Corrado · on Nov 30, 2020

That's a great idea. I'm writing an email right now! :)

roman_sf · on Nov 29, 2020

What do you mean by cross-regional dependencies? Isn't running in multi-region setup is by itself adding dependency?

Speaking about multi-region services. What do you think about Google now offering all three major building pieces as multi-regional?

They have muti-regional buckets, LB with single anycast IP, document db (firebase). Pubsub can route automatically to nearest region. Nothing like this is available in amazon, well only DIY building blocks.

otterley · on Nov 29, 2020

If your workload can run in region B even if there is a serious failure of a service in region A, in which your workload normally runs, then no, you have not created a cross-regional dependency.

When I talk about cross regional dependency, I talk about an architectural decision that can lead to a cascading failure in region B, which is healthy by all accounts, when there is a failure in region A.

AWS has services that allow for regional replication and failover. DynamoDB, RDS, and S3 all offer cross region replication. And Global Accelerator provides an anycast IP that can front regional services and fail over in the event of an incident.

roman_sf · on Nov 29, 2020

I haven't used global accelerator but it doesn't look like the same. On landing page it says: "Your traffic routing is managed manually, or in console with endpoint traffic dials and weights".

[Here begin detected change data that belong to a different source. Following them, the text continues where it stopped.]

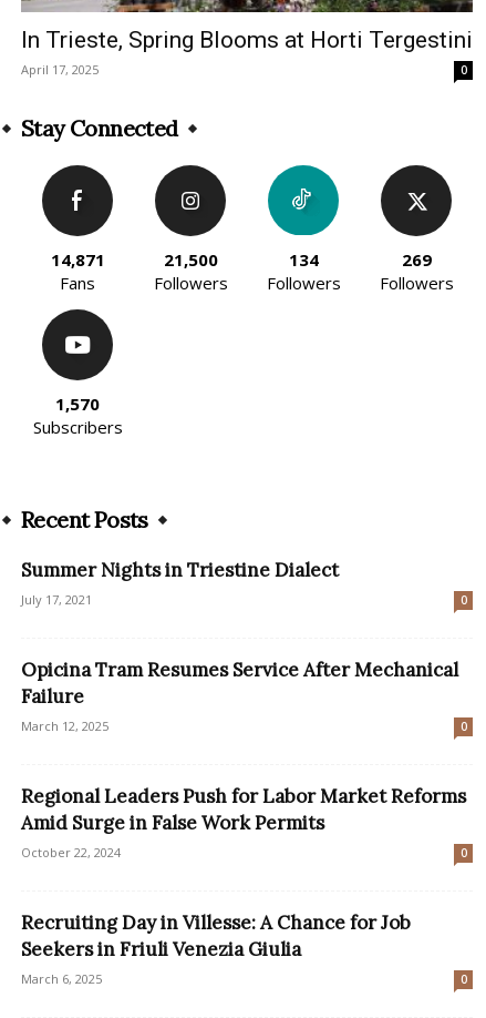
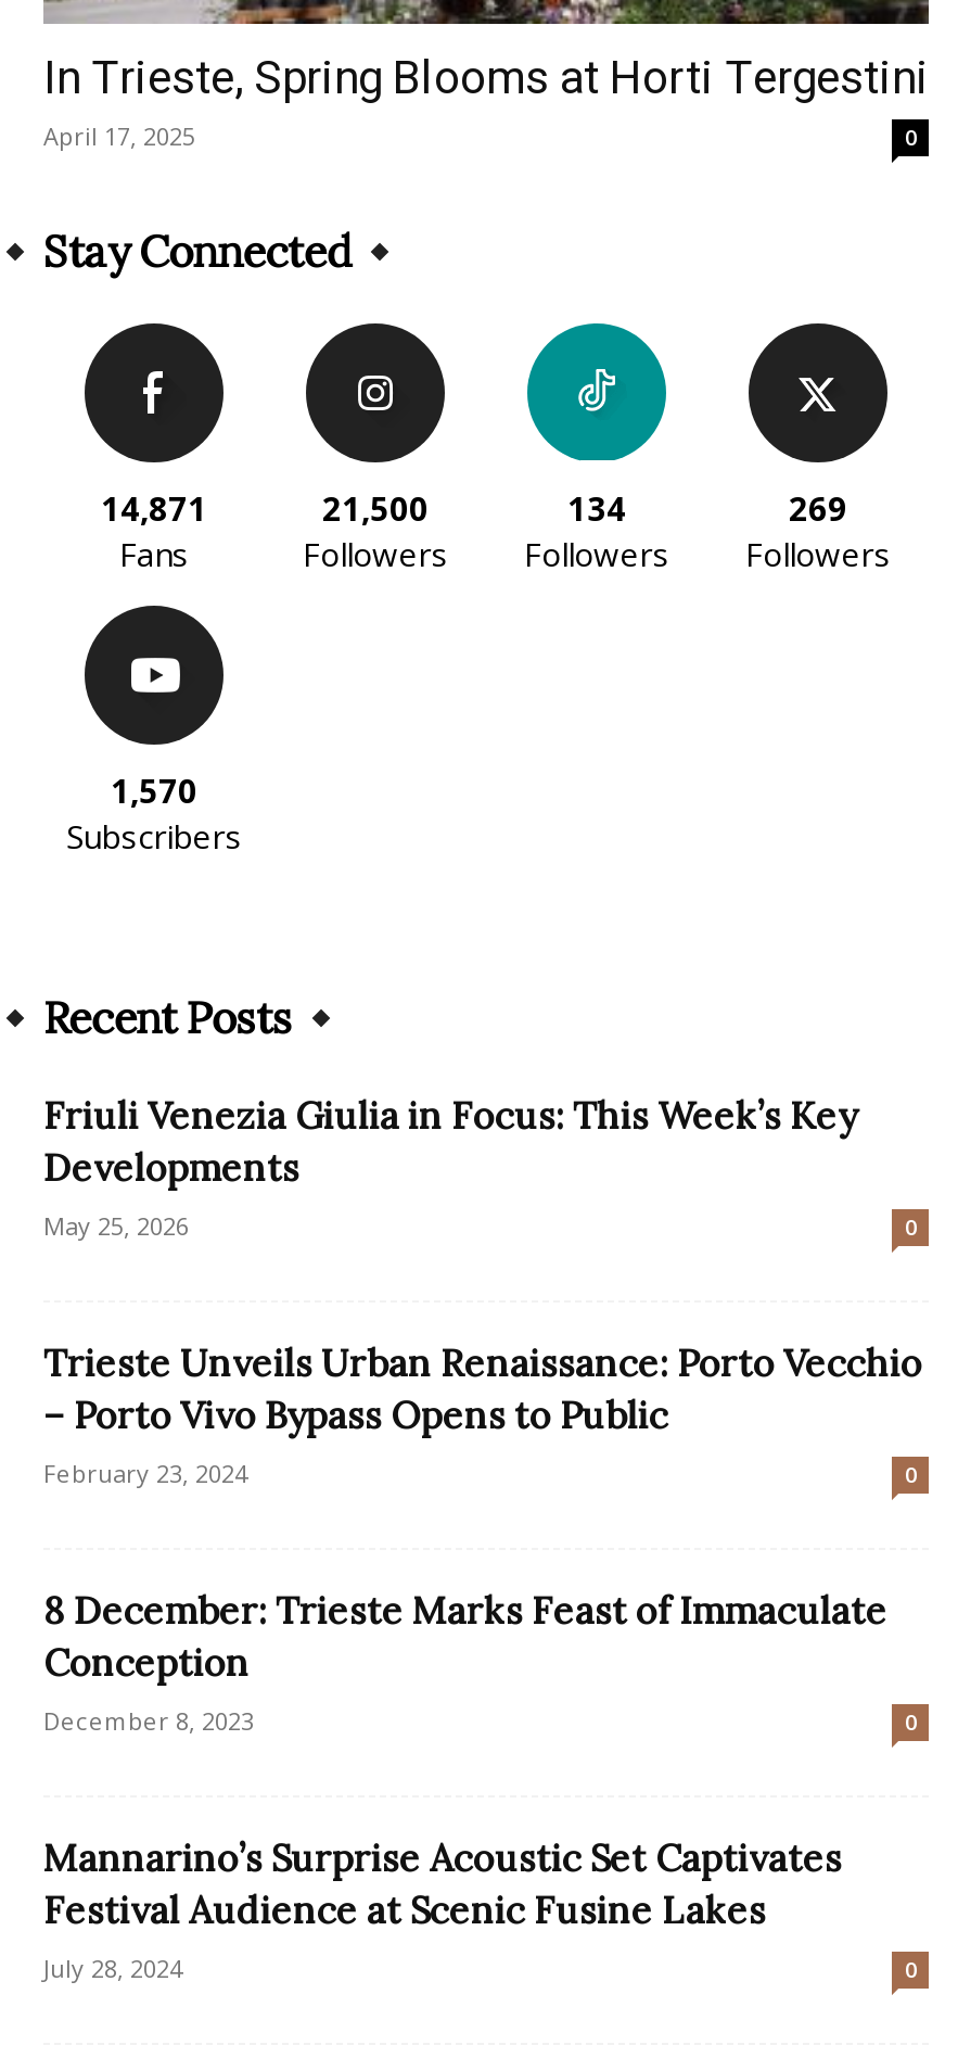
[21,558,339,608] Summer Nights in Triestine Dialect | July 17, 2021 -> [43,1093,857,1243] Friuli Venezia Giulia in Focus: This Week’s Key | Developments | May 25, 2026
[21,658,458,735] Opicina Tram Resumes Service After Mechanical | Failure | March 12, 2025 -> [43,1341,922,1490] Trieste Unveils Urban Renaissance: Porto Vecchio | – Porto Vivo Bypass Opens to Public | February 23, 2024
[21,785,466,861] Regional Leaders Push for Labor Market Reforms | Amid Surge in False Work Permits | October 22, 2024 -> [43,1588,887,1738] 8 December: Trieste Marks Feast of Immaculate | Conception | December 8, 2023
[21,911,411,988] Recruiting Day in Villesse: A Chance for Job | Seekers in Friuli Venezia Giulia | March 6, 2025 -> [43,1836,842,1985] Mannarino’s Surprise Acoustic Set Captivates | Festival Audience at Scenic Fusine Lakes | July 28, 2024

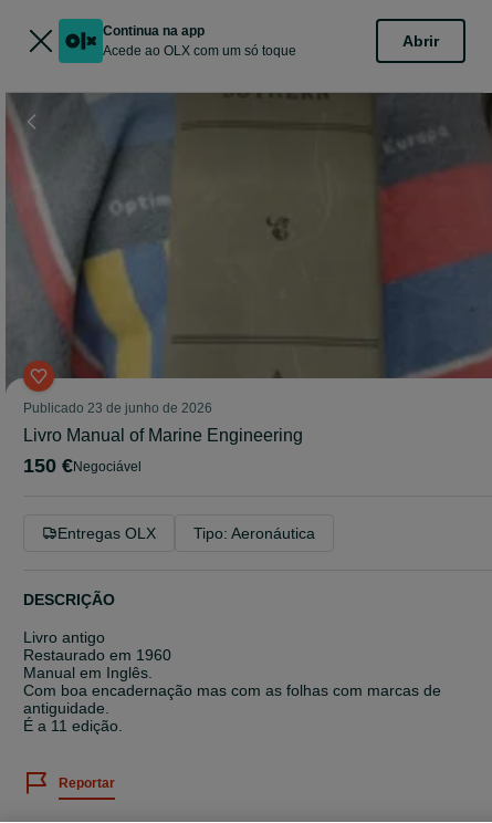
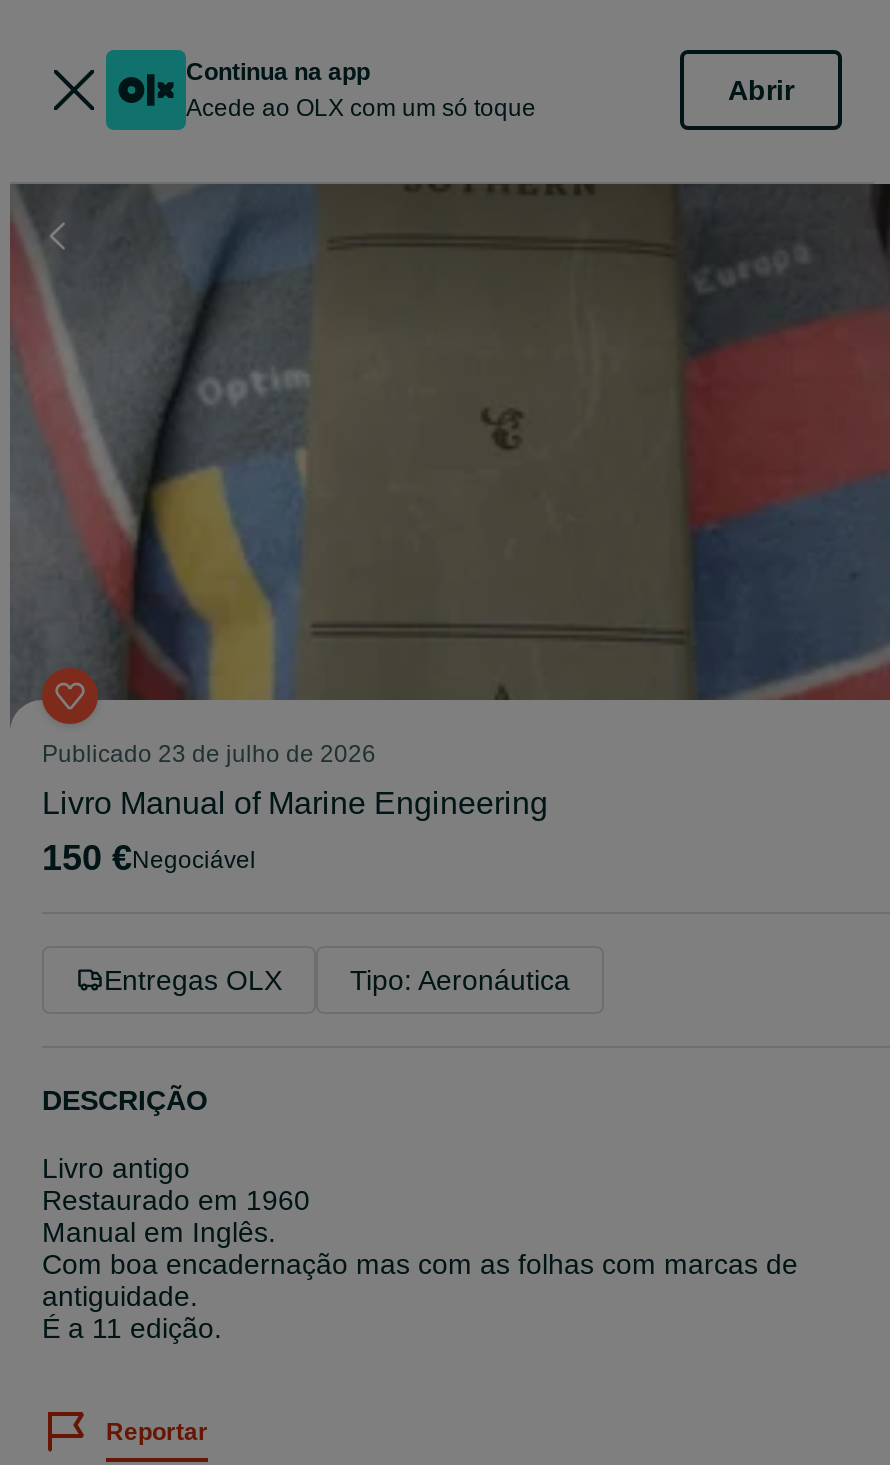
[23,400,212,416] Publicado 23 de junho de 2026 -> [42,740,376,768] Publicado 23 de julho de 2026

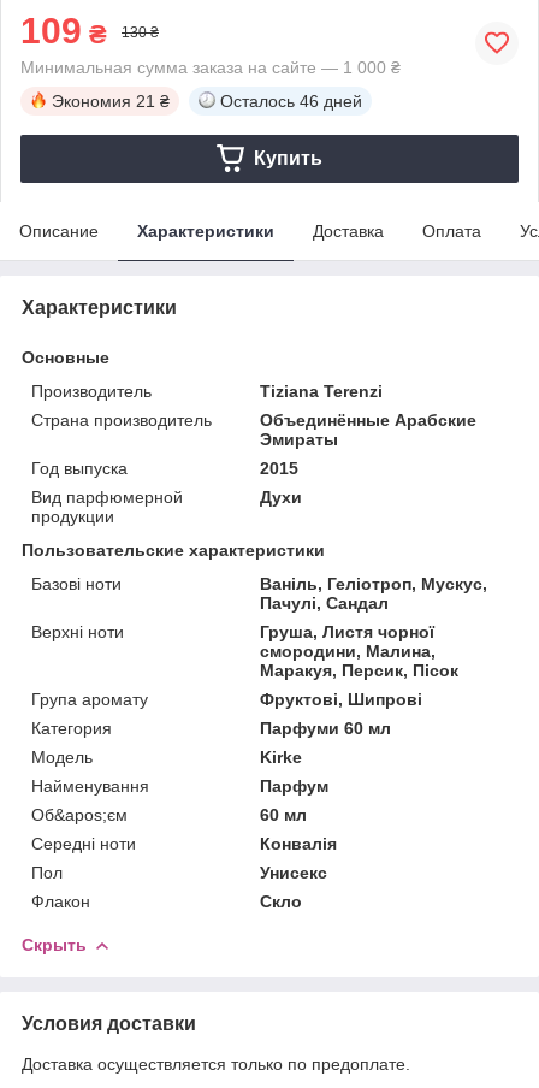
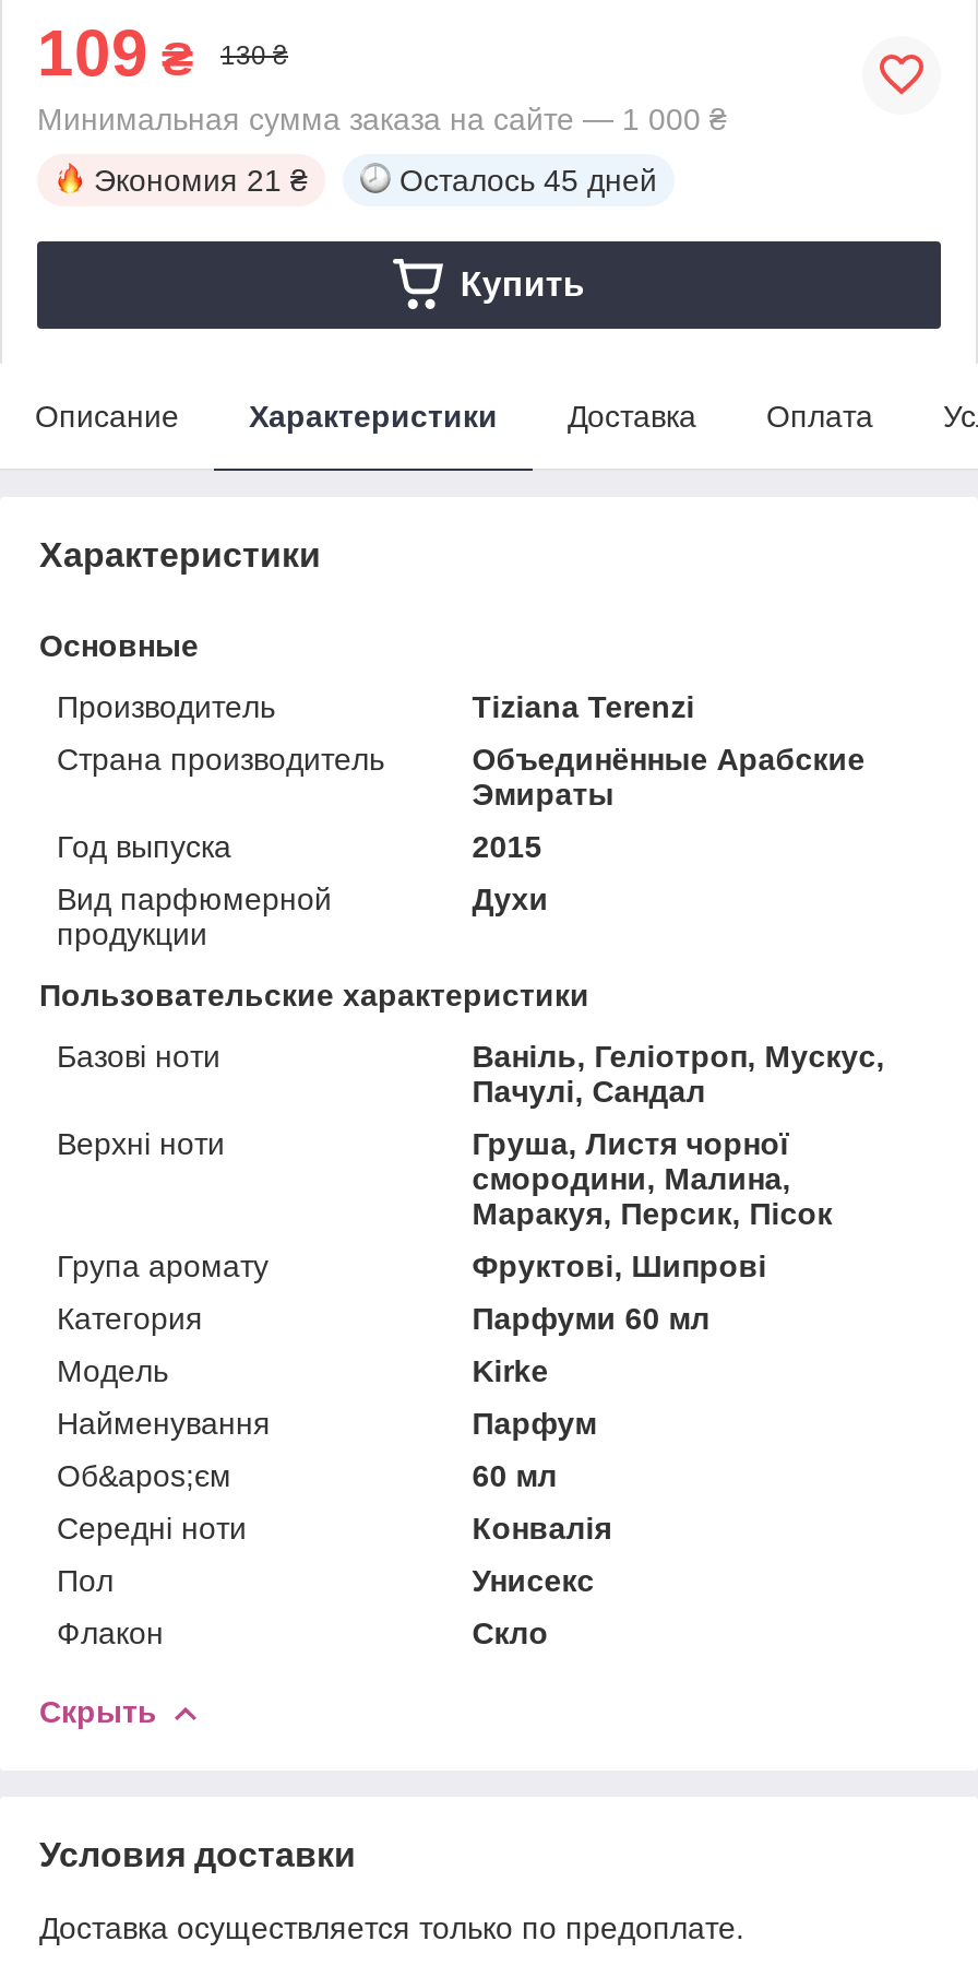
[220,91,362,110] Осталось 46 дней -> [399,162,657,197] Осталось 45 дней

otterley · on Nov 29, 2020

“Global Accelerator continuously monitors the health of all endpoints. When it determines that an active endpoint is unhealthy, Global Accelerator instantly begins directing traffic to another available endpoint. This allows you to create a high-availability architecture for your applications on AWS.”

https://docs.aws.amazon.com/global-accelerator/latest/dg/dis...

Alternatively, global load balancing with Route 53 remains a viable, mature option as well. Health checks and failover are fully supported.